Ele sorriu. "Não, não. Vou me divertir."

Qur'an deu de ombros. "Como desejar, Mestre. O senhor não trouxe a mordaça?"

"Não é necessário dessa vez. O italianos é que eram falastrões e auto-confiantes demais. O polaco vai contribuir. Aprendeu a ficar quietinho nas mãos dos soldados do Adolf. Aliás, avise-o também. Talvez ele queira vê-lo". Pensou por um momento. "Ainda melhor: traga os judeus. Vamos ver se aqui ele também sabe fingir que teve dó das vítimas do holocausto."

Olhando ao redor, Qur'an começou a achar que o lugar escolhido por seu Mestre parecia pequeno.

"Senhor, tem certeza sobre os judeus? Eles são muitos e meio agitados", riu internamente. "É dificil não ficar agitado depois de passar tanto tempo em câmaras de gás", riu baixinho. "E não se esqueça que ainda temos os bebês."

"Ah, os bebês!! Como poderia me esquecer deles. Pendure-os pelos pés, aqui em cima", apontou. "Quero que meu convidado possa vê-los e saiba que os mandou pra cá. Velho imbecil! Por conta de sua teimosia isso aqui agora parece uma maternidade. Milhares de abortadinhos pequenos e disformes todos os dias. Vá dormir com este barulho todo!"

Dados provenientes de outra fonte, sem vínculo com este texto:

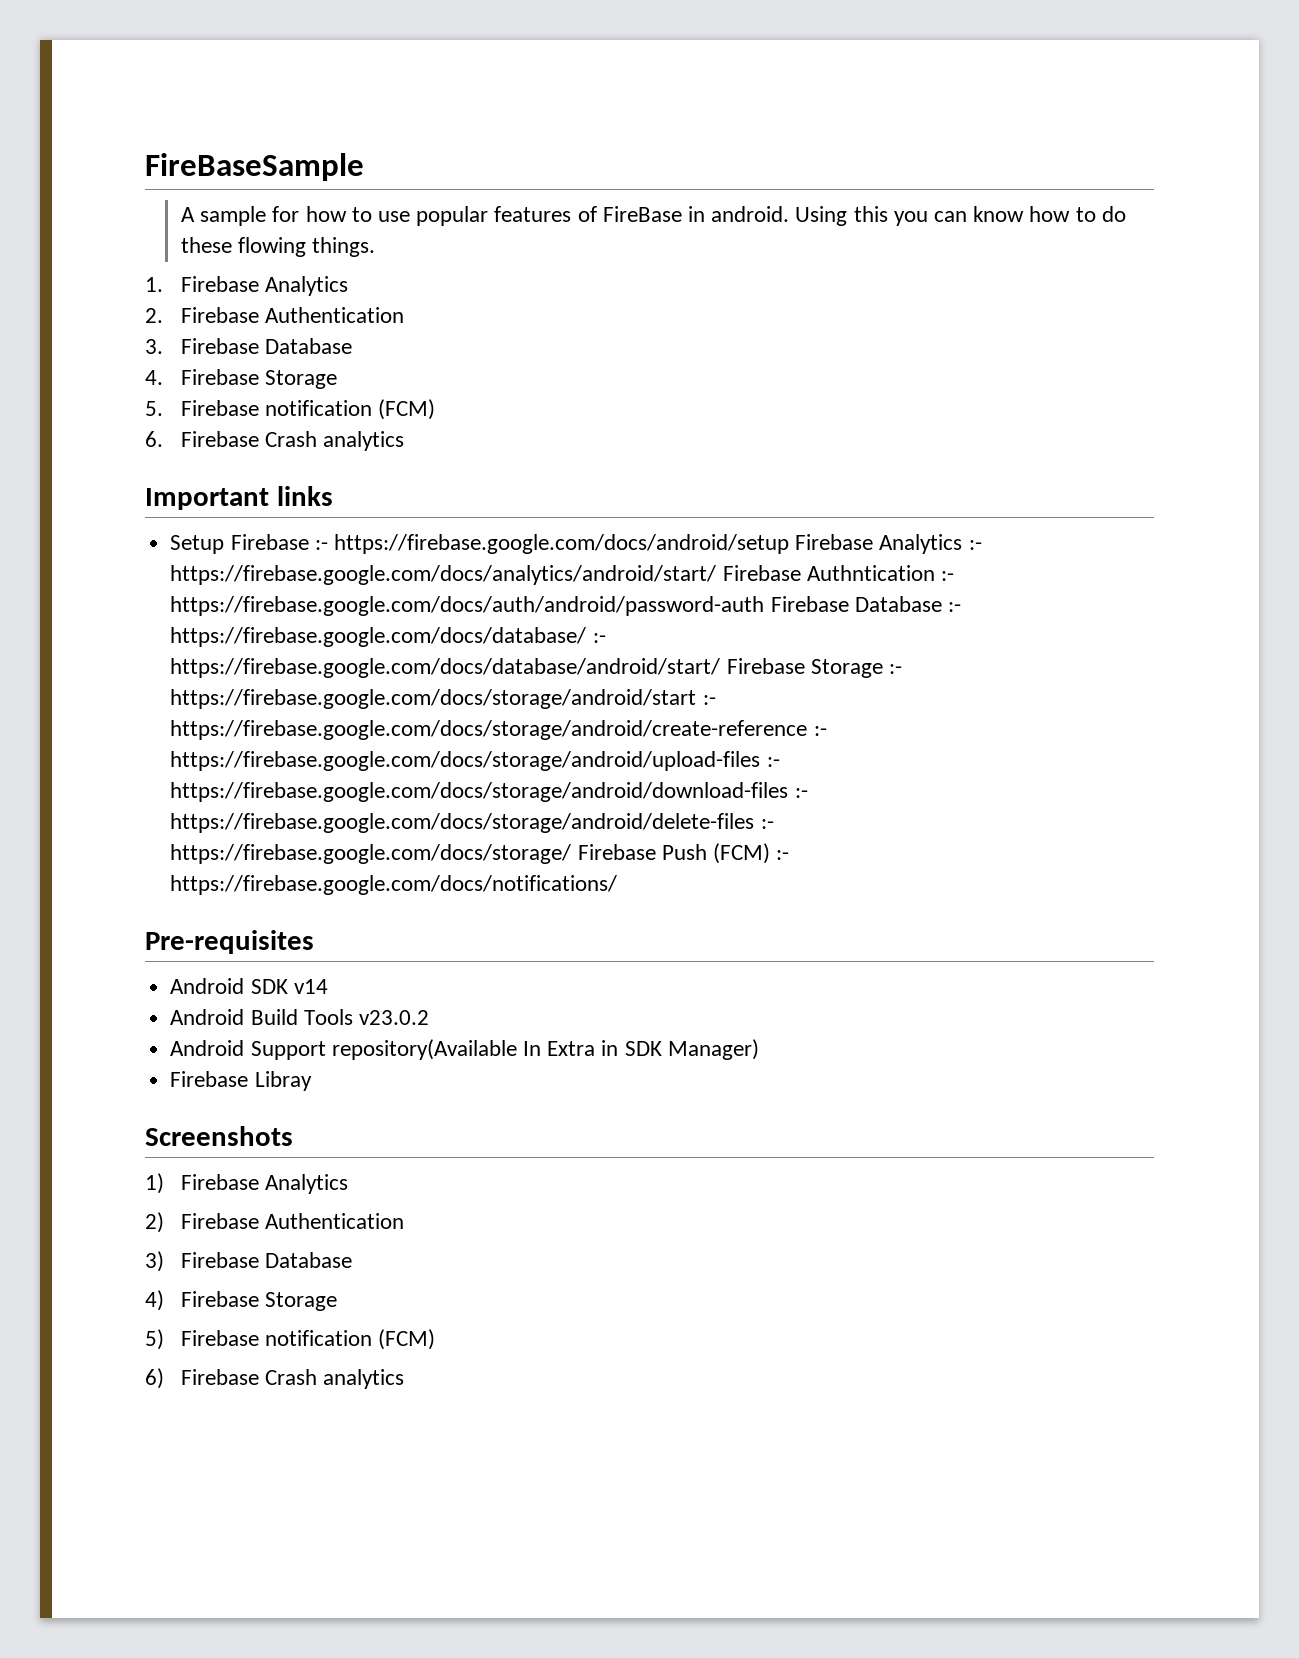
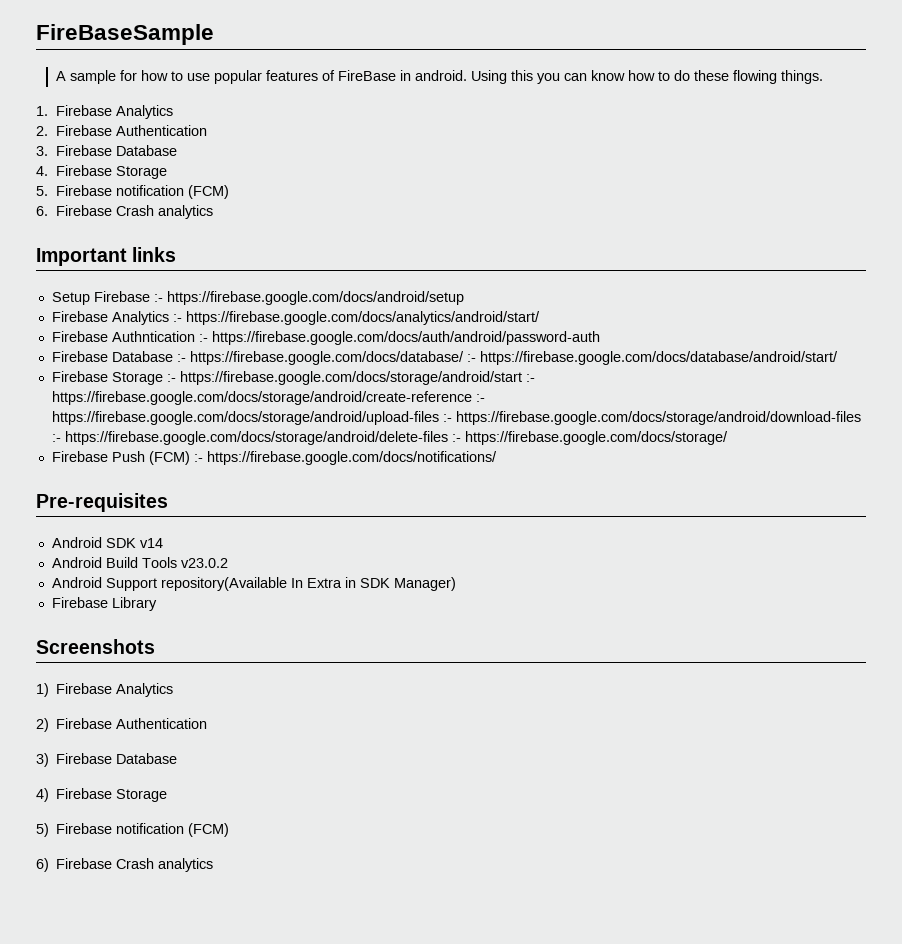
(789, 544) none -> (464, 298) //
(717, 575) none -> (540, 318) //
(765, 606) none -> (600, 338) //
(721, 668) none -> (838, 358) //
(572, 854) none -> (728, 438) //
[254,1071,312,1091] Libray -> [111,597,157,611] Library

"Não precisa ficar bravo, Mestre. Tudo vai ficar bem. Não se preocupe. Também já arrumei a cele dele, próxima das outras. E só não entendi uma coisa: se este é o número 265, porque só temos aqui 132 celas até agora?"

O Mestre respirou fundo o enxofre e procurou se acalmar. "Qur'an, seu idiota. Eu e Ele dividimos os Papas. Eu fico com os ímpares, e Ele, com os pares."

"Muito estranho Ele escolher metade pra sofrer aqui e a outra metade pra ganhar o reino dos céus".

O outro riu abertamente, uma gargalhada que se espalhou pelos abismos e piras e fossas de enxofre borbulhante. "Ganhar o reino dos céus? Nós dividimos mas eu os torturo aqui, e Ele os tortura Lá. Eu os torturo porque é divertido, mas também porque eles fingem tomar atitudes divinas e tomam atitudes humanas."

"E Ele?"

"Por serem humanos fingindo serem Deuses!!"

"Então eles não têm saída?"

"Usar as sandálias de Pedro é trilhar o caminho da tortura e do sofrimento, seja de qual lado for. Hehehehehehehe. Ahhhhhh se o Concílio aceitasse um voto meu! Adoraria ver o Trujillo calçando as Santas Sandálias. Mas nem tudo é perfeito."

Vindo de trás de uma pilha de corpos incinerados, outro Servo se aproximou. "Mestre, Mestre, ele vem vindo", abriu um largo sorriso de dentes pontiagudos e serrilhados. "João Paulo II morreu!"

E Satanás sorriu satisfeito. "Rápido, Qur'an, vá fazer o que mandei. E você. Mande um recado pros russos. Diga que ganhei a aposta: matei-o primeiro".